Turbo charged Yukoners top Alcan 200

For 36-year-old Jason Adams, the Alcan 200 is a race in a league all its own. And he should know; the Whitehorse resident raced professionally for eight years.

For 36-year-old Jason Adams, the Alcan 200 is a race in a league all its own.

And he should know; the Whitehorse resident raced professionally for eight years.

“It’s a one of a kind in the world; there’s no other race like this,” said Adams. “I feel privileged to be a part of it. Even if you’ve been a professional rider for years, it’s still mindboggling.

“The only race similar to this would be the Baja 500 or the Baja 1000 down in Mexico – or the Dakar (rally).”

In the middle of last month at the Alcan 200, a snowmobile race from the Canadian-US boarder near Haines, Alaska, to the Dezadeash Lodge south of Haines Junction and back, Yukon sledders proved hard to catch, with four Whitehorse residents making the podium and two winning their class.

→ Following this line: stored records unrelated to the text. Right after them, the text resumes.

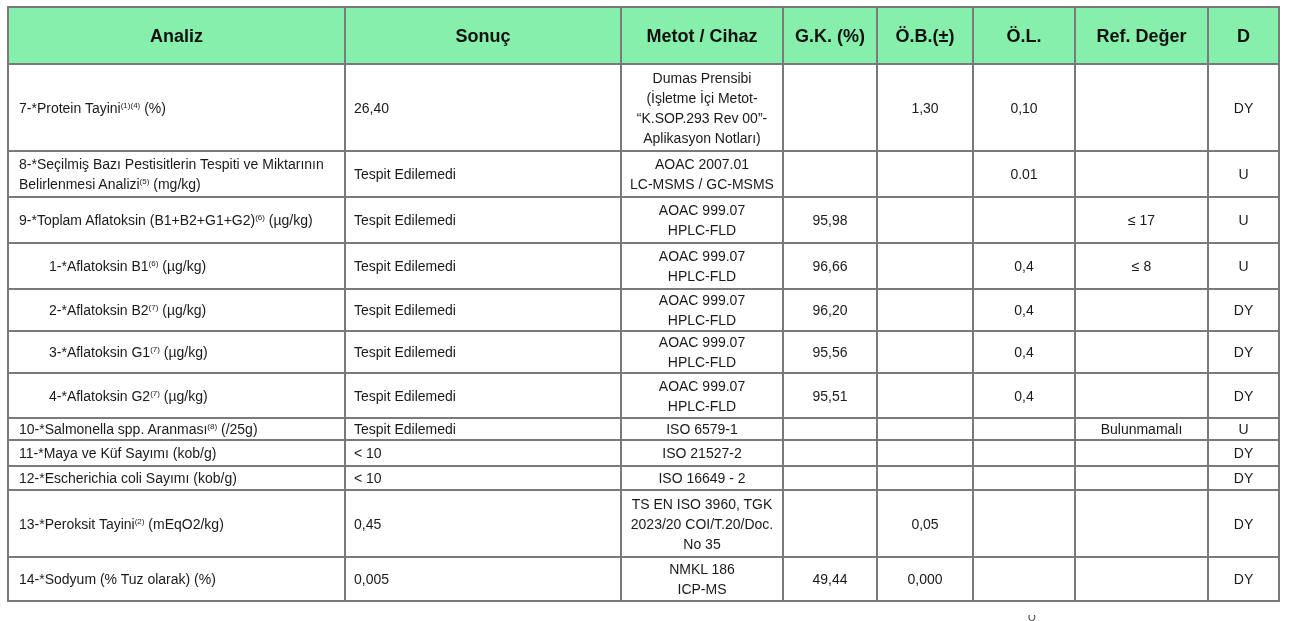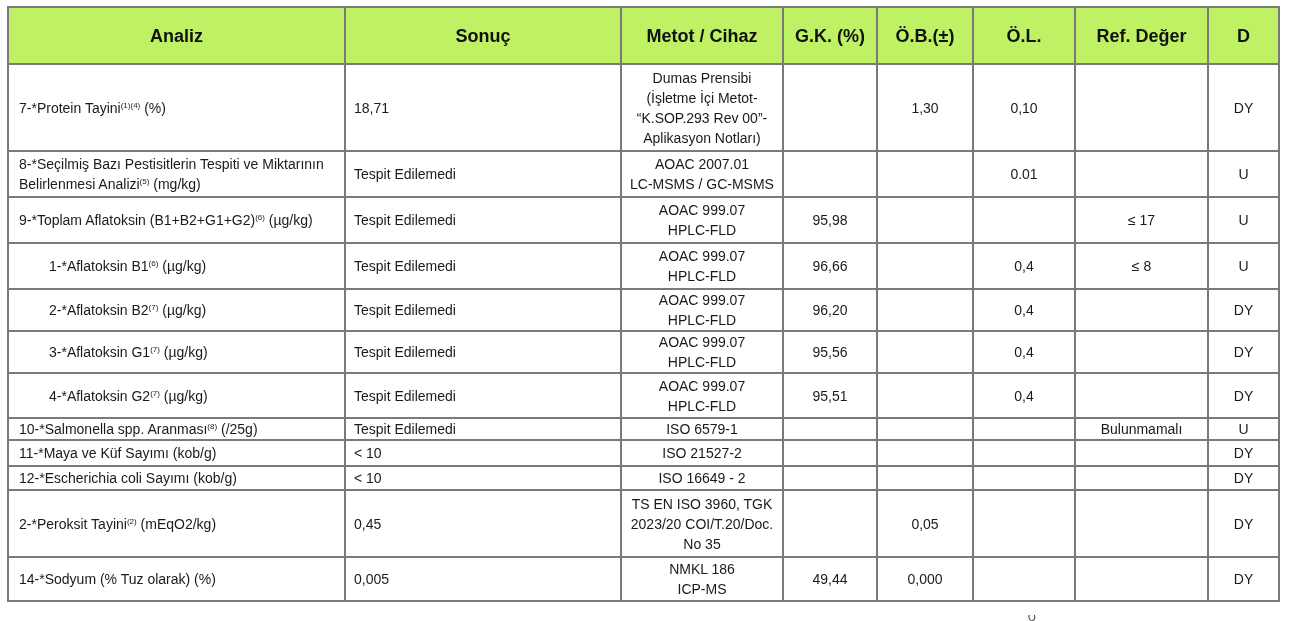"Analiz" table.results th { background: #bef264 -> #86efac }
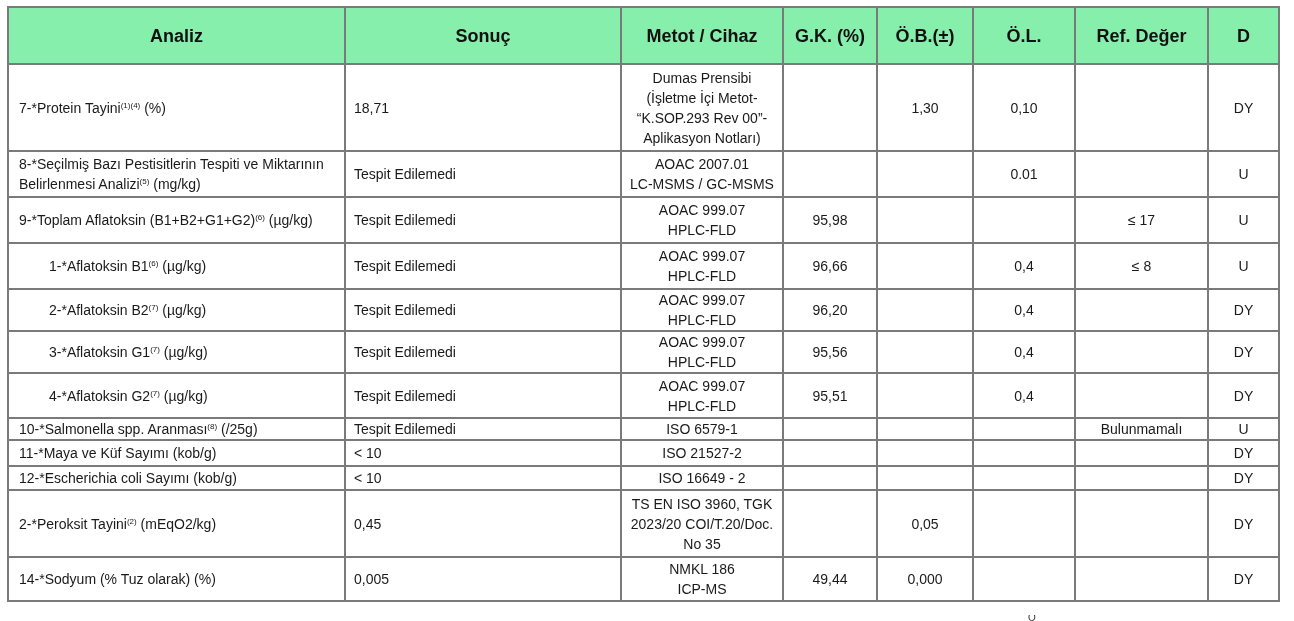"18,71" td.sonuc { text: 18,71 -> 26,40 }
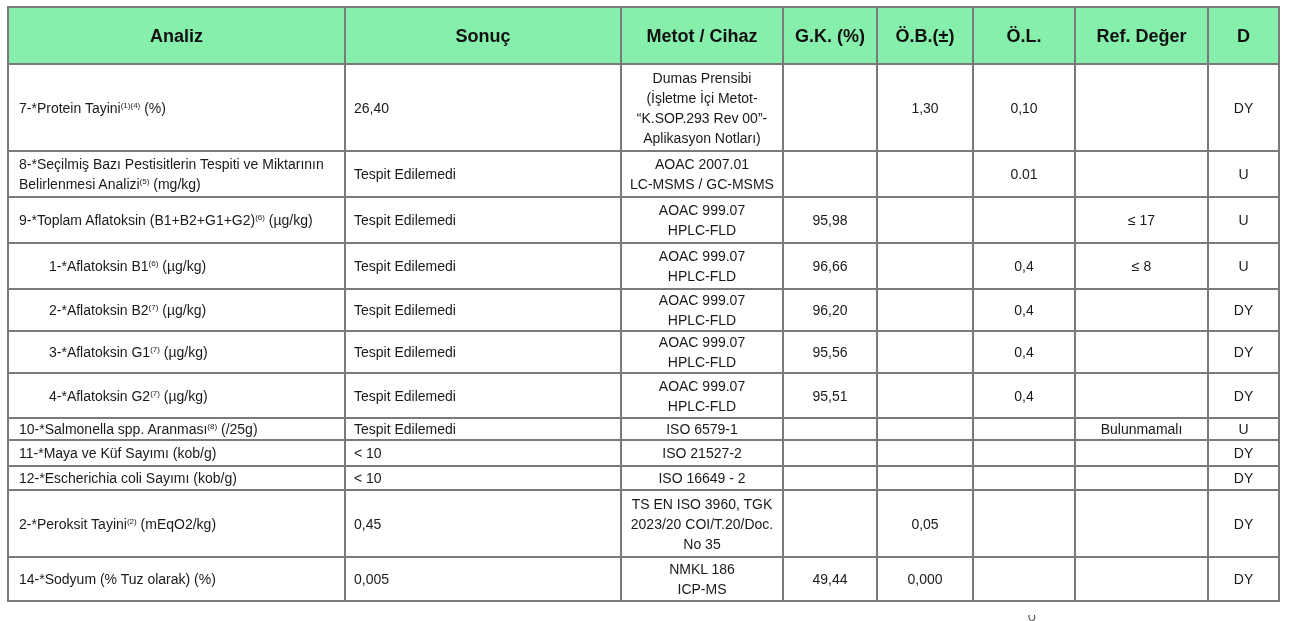"2-*Peroksit Tayini" span { text: 2- -> 13- }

For Whitehorse’s Dev Hurlburt, winner of the open, 651 cc and up class, it was his best finish in 15 attempts.

“I raced it 14 other times and I think I got second four times and third three times,” said Hurlburt. “Finally, everything worked well. I owned the snowmobile for the last three years, but it was specifically prepared by the (Yukon) Yamaha dealer to participate in this event.

“I’ve had contending machines before, but never the ultimate.”

Making the difference for Hurlburt, and open-class second-place finisher Adams, who rode a very similar sled, were the turbo charged Yamahas, which increased the engine’s output to 295 horsepower from about 175 horsepower.

“That coupled with the fact it ran flawlessly; there was no burned belts, no broken wheels, no blown track, no worn off skis,” said Hurlburt. “Everything has to work together perfect to make it good.”

“(Yukon sledders) are always competitive – those boys from Alaska definitely know what they’re doing and have been successful – but I think the bar has been raised with these machines we’re running,” said Adams. “The turbo-charged, four strokes that you can get from Yamaha now, the reliability is there and it creates a whole new ball game.

“It really is a different type of race to run when you’re dealing with that kind of power. You have to be super focused because when you’re doing 150, 160 miles per hour and all of a sudden there’s three- or four-foot snowdrifts on the road – you have to be on your game.”

Other noteworthy performances by Yukoners were from Peter Jacobs, taking fourth in the 651 cc to open class, and Luc Gauvin, winning the 0 to 440 cc class.

With average speeds often reaching up towards 240-kilometres an hour, breakdowns are common enough to keep half the field from finishing the race most years.

This year, with snowy conditions preventing the sledders from really pushing their machines to the max, only eight sledders failed to reach the finish line.

“This year was a little different because there was a fair amount of snow at the one end,” said Hurlburt, who had an average speed of 170-kilometres an hour. “There was heavy snow and then there was drifting, so the overall speeds were down some because of the visibility and the snow cover on the road. That makes it so the machines hold together better because you can’t attain high speeds for long periods of time.

“With the snowmobile the dealership put together for me, I could reach high speeds very quickly. So having to slow down for snow covered drifts or snow-covered portions of the road, I was able to get up to high speeds quickly to make up for having to slow down.”

The Alcan 200 received more coverage than usual last year when the race experienced its first fatality in 41 years. Alaska’s Jeffrey Peede, 38, died instantly early in the race when his snowmobile collided with a guardrail on the Three Guardsman Pass.

The race had about a dozen fewer competitors entered than in 2009, but that had less to do with last year’s fatality than having to wait for the Yukon government to inform organizers whether the race will get the necessary road closures, said race organizer Karen Hess.

“I didn’t get that word from them until sometime in probably late October and some of these guys like to start getting their sleds ready late summer,” she said “We were not sure because of what happened last year. We jumped through all the hoops, but we didn’t get the word right away.

“So I think some of these guys decided to take a year off.”

However, last year’s open-class winner, Travis Adams, Jason’s brother, may have given entering a second thought after last year’s accident.

“Normally we run two separate machines,” said Jason Adams. “I think, in light of what happened last year, he wasn’t overly keen on doing it again.

“I don’t think it’s a final decision, he’s just taking a year off,” he said.

“It’s hard to come back to reality after doing something like that. The speeds were baffling and throwing extreme weather conditions into the mix, and the pressure of knowing there’s a competitor that is equal or better in terms of horsepower, it definitely plays a factor in your mind games.”